Thursday, February 15, 2007

T minus 10, T minus 9...

When you look at a picture of our round world from space, it is incredible to see how much detail can be made out. The lush green of the rain forests, white patches in the poles, or the dark brown of the deserts. Most impressive though, is the blue expanses of ocean lapping at the small chunks of land. Ever since man stepped off the planet, our perspective of Earth changed dramatically. Our space emissaries returned to us with stories of how the globe spins the most beautiful colours and images; famous man-made landmarks, natural wonders and even some unfortunate eyesores.

Even now, the image of the world is ingrained, and our concept of how humans interact has moved to a globalised world... a global village. We have heard of this time and time again, but today, I was exposed to a different perspective I want to share.

“Our species has gone through three major shocks in history,” spoke Oystein Dahle to the audience of a sustainable urban seminar. Mr. Dahle is the Chairman of the Worldwatch Institute, a Nordic think tank which develops environmental public policy. The first was the discovery of a round earth, debunking the popular flat earth theory. European’s were shocked to find out that the dragons and monsters did not exist at the edge of the map. Of course, a few still cling to the notion of a flat earth, but the perspective of the world changed.

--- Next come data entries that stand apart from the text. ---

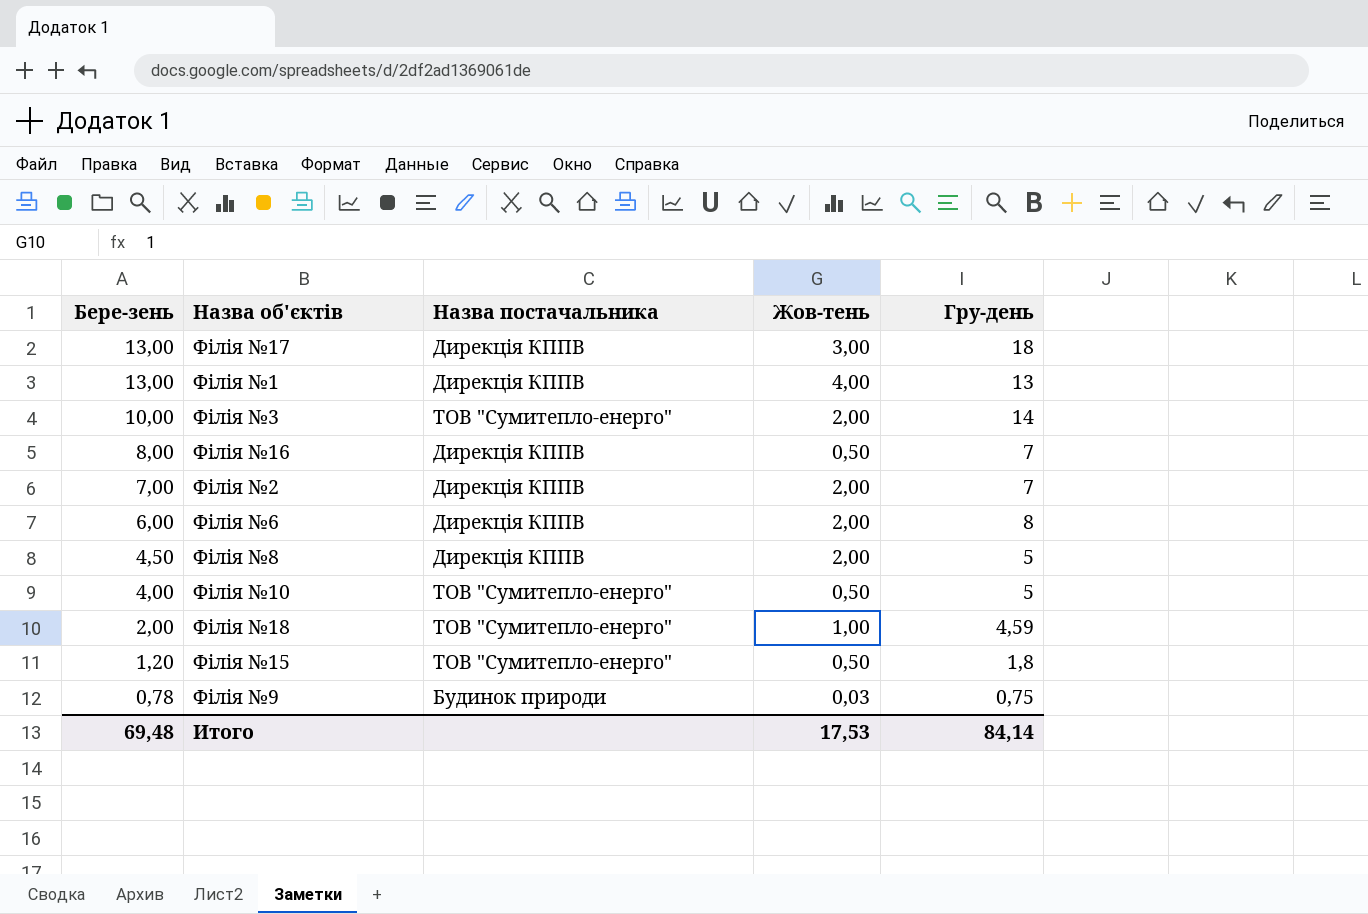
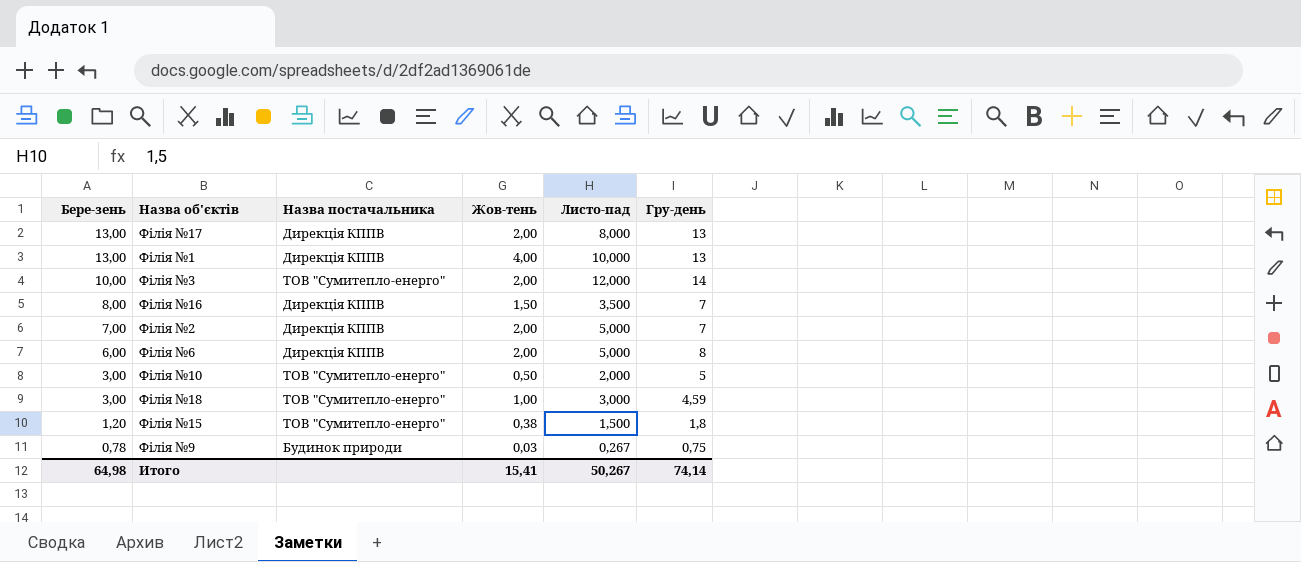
column Листо-пад | position: none -> 5
row Філія №8: 4,50 | Дирекція КППВ | 2,00 | 5 -> none
Філія №17 | Жов-тень: 3,00 -> 2,00
Філія №17 | Гру-день: 18 -> 13
Філія №16 | Жов-тень: 0,50 -> 1,50
Філія №10 | Бере-зень: 4,00 -> 3,00
Філія №18 | Бере-зень: 2,00 -> 3,00
Філія №15 | Жов-тень: 0,50 -> 0,38
Итого | Бере-зень: 69,48 -> 64,98
Итого | Жов-тень: 17,53 -> 15,41
Итого | Гру-день: 84,14 -> 74,14

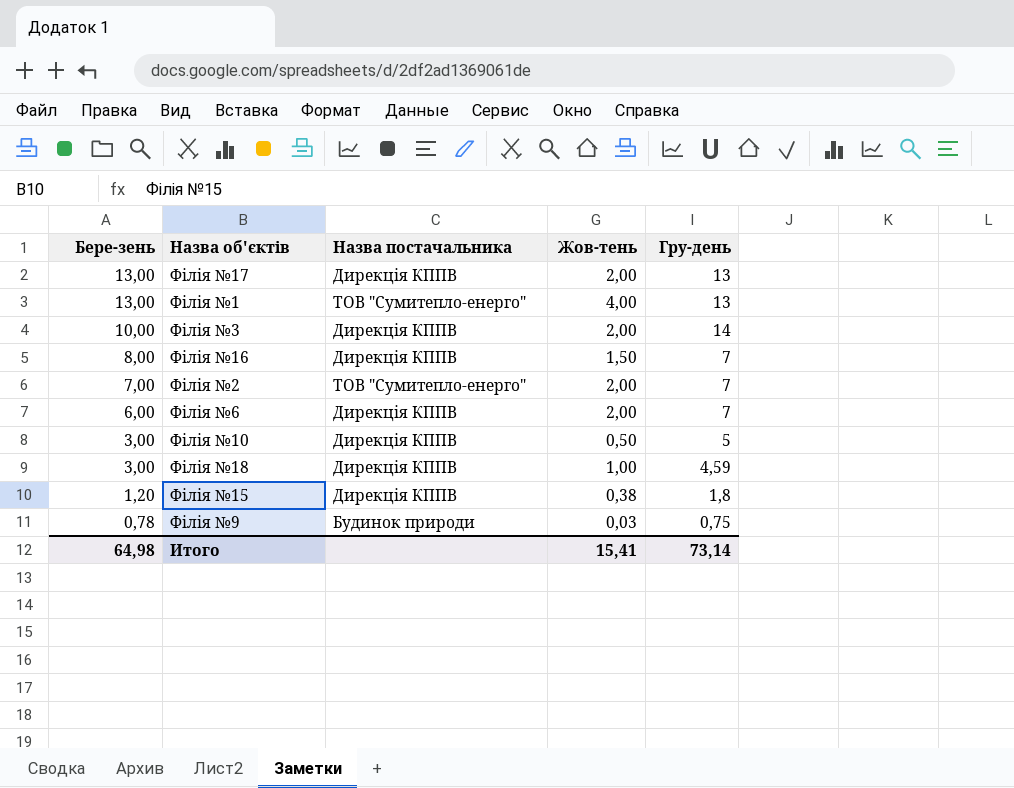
column Листо-пад | position: 5 -> none
Філія №1 | Назва постачальника: Дирекція КППВ -> ТОВ "Сумитепло-енерго"
Філія №3 | Назва постачальника: ТОВ "Сумитепло-енерго" -> Дирекція КППВ
Філія №2 | Назва постачальника: Дирекція КППВ -> ТОВ "Сумитепло-енерго"
Філія №6 | Гру-день: 8 -> 7
Філія №10 | Назва постачальника: ТОВ "Сумитепло-енерго" -> Дирекція КППВ
Філія №18 | Назва постачальника: ТОВ "Сумитепло-енерго" -> Дирекція КППВ
Філія №15 | Назва постачальника: ТОВ "Сумитепло-енерго" -> Дирекція КППВ
Итого | Гру-день: 74,14 -> 73,14

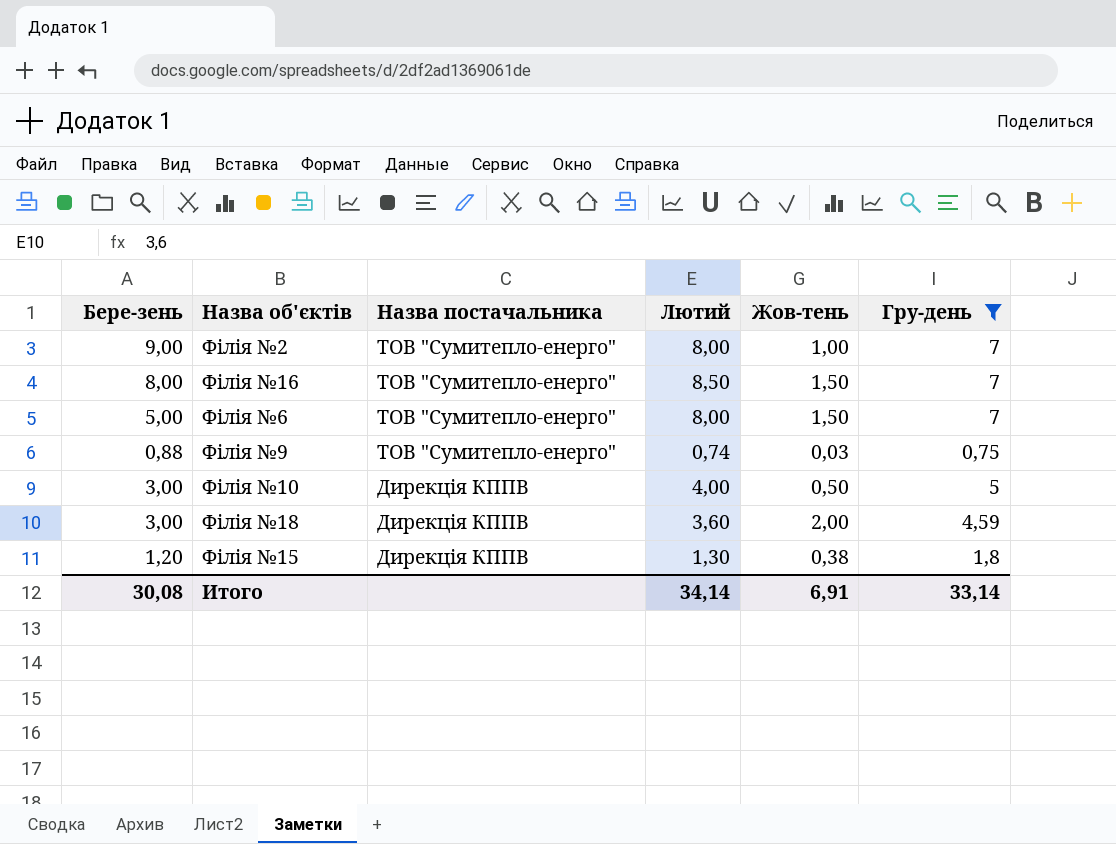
filter: none -> Гру-день <= 7
row order: Бере-зень descending -> Назва постачальника descending
column Лютий | position: none -> 4
Філія №2 | Бере-зень: 7,00 -> 9,00
Філія №2 | Жов-тень: 2,00 -> 1,00
Філія №16 | Назва постачальника: Дирекція КППВ -> ТОВ "Сумитепло-енерго"
Філія №6 | Бере-зень: 6,00 -> 5,00
Філія №6 | Назва постачальника: Дирекція КППВ -> ТОВ "Сумитепло-енерго"
Філія №6 | Жов-тень: 2,00 -> 1,50
Філія №9 | Бере-зень: 0,78 -> 0,88
Філія №9 | Назва постачальника: Будинок природи -> ТОВ "Сумитепло-енерго"
Філія №18 | Жов-тень: 1,00 -> 2,00
Итого | Бере-зень: 64,98 -> 30,08
Итого | Жов-тень: 15,41 -> 6,91
Итого | Гру-день: 73,14 -> 33,14

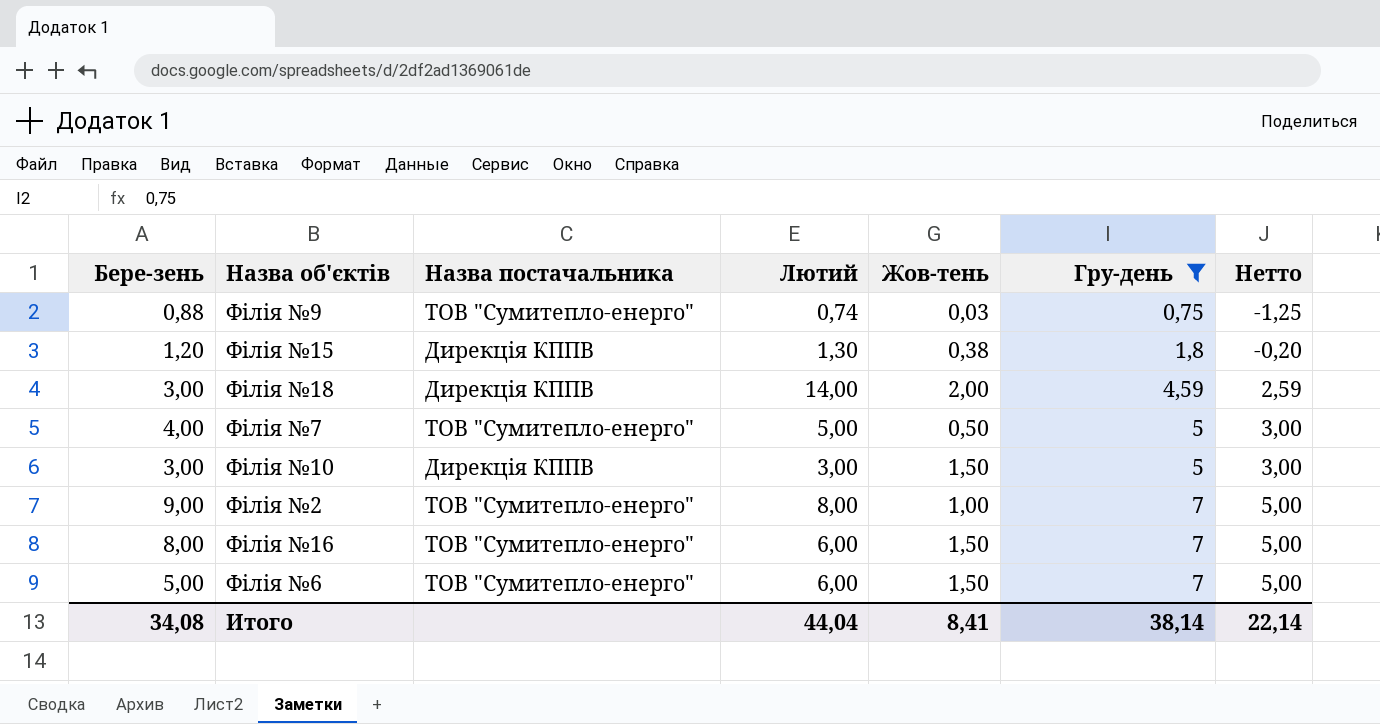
row order: Назва постачальника descending -> Гру-день ascending
column Нетто | formula: none -> [Гру-день] - 2
Філія №18 | Лютий: 3,60 -> 14,00
row Філія №7: none -> 4,00 | ТОВ "Сумитепло-енерго" | 5,00 | 0,50 | 5 | 3,00
Філія №10 | Лютий: 4,00 -> 3,00
Філія №10 | Жов-тень: 0,50 -> 1,50
Філія №16 | Лютий: 8,50 -> 6,00
Філія №6 | Лютий: 8,00 -> 6,00
Итого | Бере-зень: 30,08 -> 34,08
Итого | Лютий: 34,14 -> 44,04
Итого | Жов-тень: 6,91 -> 8,41
Итого | Гру-день: 33,14 -> 38,14

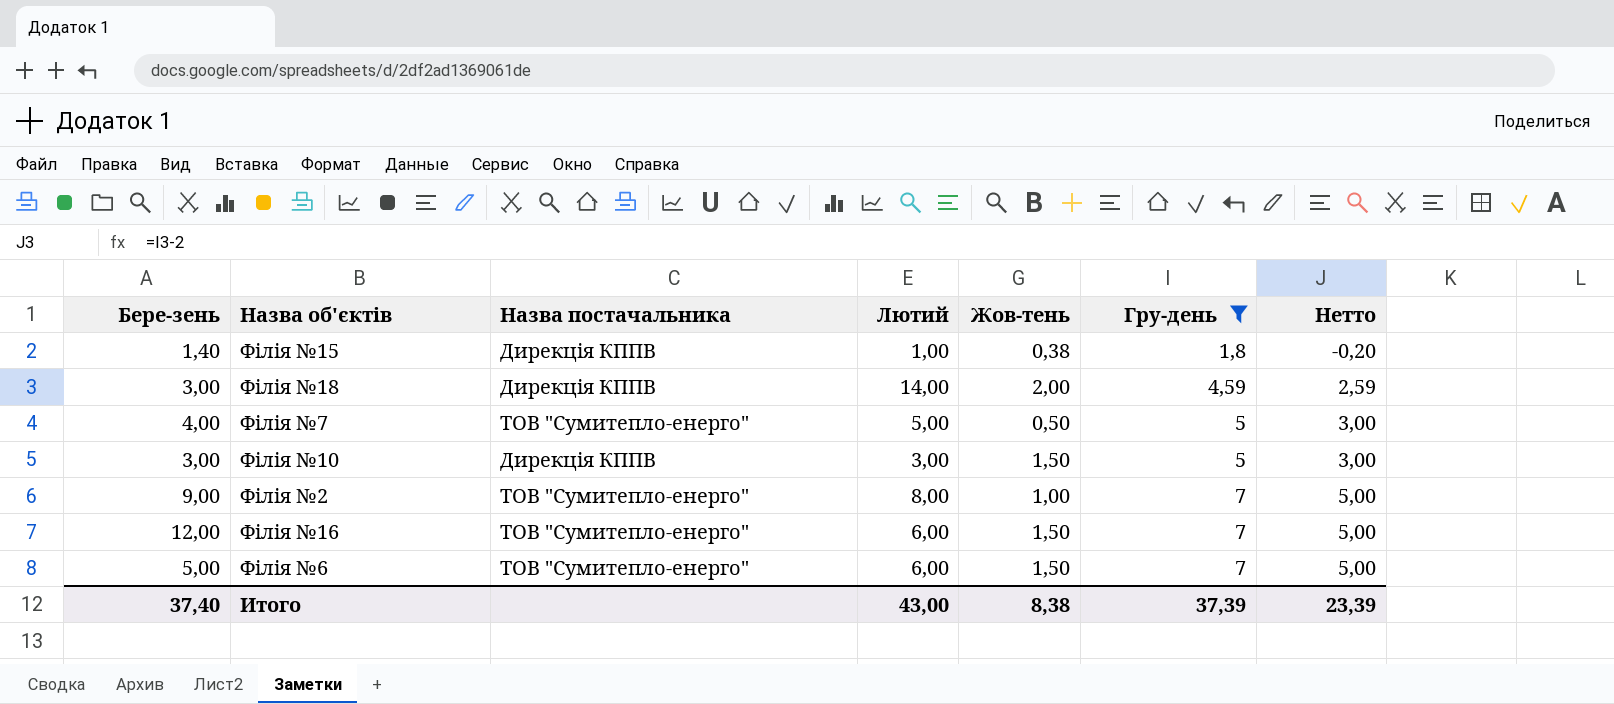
row Філія №9: 0,88 | ТОВ "Сумитепло-енерго" | 0,74 | 0,03 | 0,75 | -1,25 -> none
Філія №15 | Бере-зень: 1,20 -> 1,40
Філія №15 | Лютий: 1,30 -> 1,00
Філія №16 | Бере-зень: 8,00 -> 12,00
Итого | Бере-зень: 34,08 -> 37,40
Итого | Лютий: 44,04 -> 43,00
Итого | Жов-тень: 8,41 -> 8,38
Итого | Гру-день: 38,14 -> 37,39
Итого | Нетто: 22,14 -> 23,39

Then came Mr. Galileo. He shocked European pride by stating that the Earth is not the centre of the universe. His calculations found the Sun to be a monstrous gravitational force, swinging all the planets around it. This shook the bejeezus out of the population and kick started a scientific revolution, tremors we still feel today.

The third shock is more recent. Our age of globo-info is learning that our Earth is Small. Our Earth has only a limited amount of resources, a limited amount of space, a limited about of air etc. This has shocked some into action, others into denial. Our post-industrial society is still dragging it’s feet in frontier economics; extracting natural resources like they are unlimited. “We have to move into a new economy, what I call a spaceship economy!” explained Mr. Dahle.

Exactly! A closed system, where what you take up with you is all you have to survive. What do we take up? How do we extend the life of resources? Can we recycle, reuse, reduce, recover, refuse enough? Think back to the movie, Apollo 13. The astronauts had only a few things to keep them alive until they returned back to the warm arms of Earth. Their capsule economy had to sustain them. Our system, Earth, is exactly like this, a capsule, where what we have left is all we have to use. So lets rethink our business models, rethink our logic, and rethink our lifestyles. Tighten up your space suit and start cleaning our Capsule.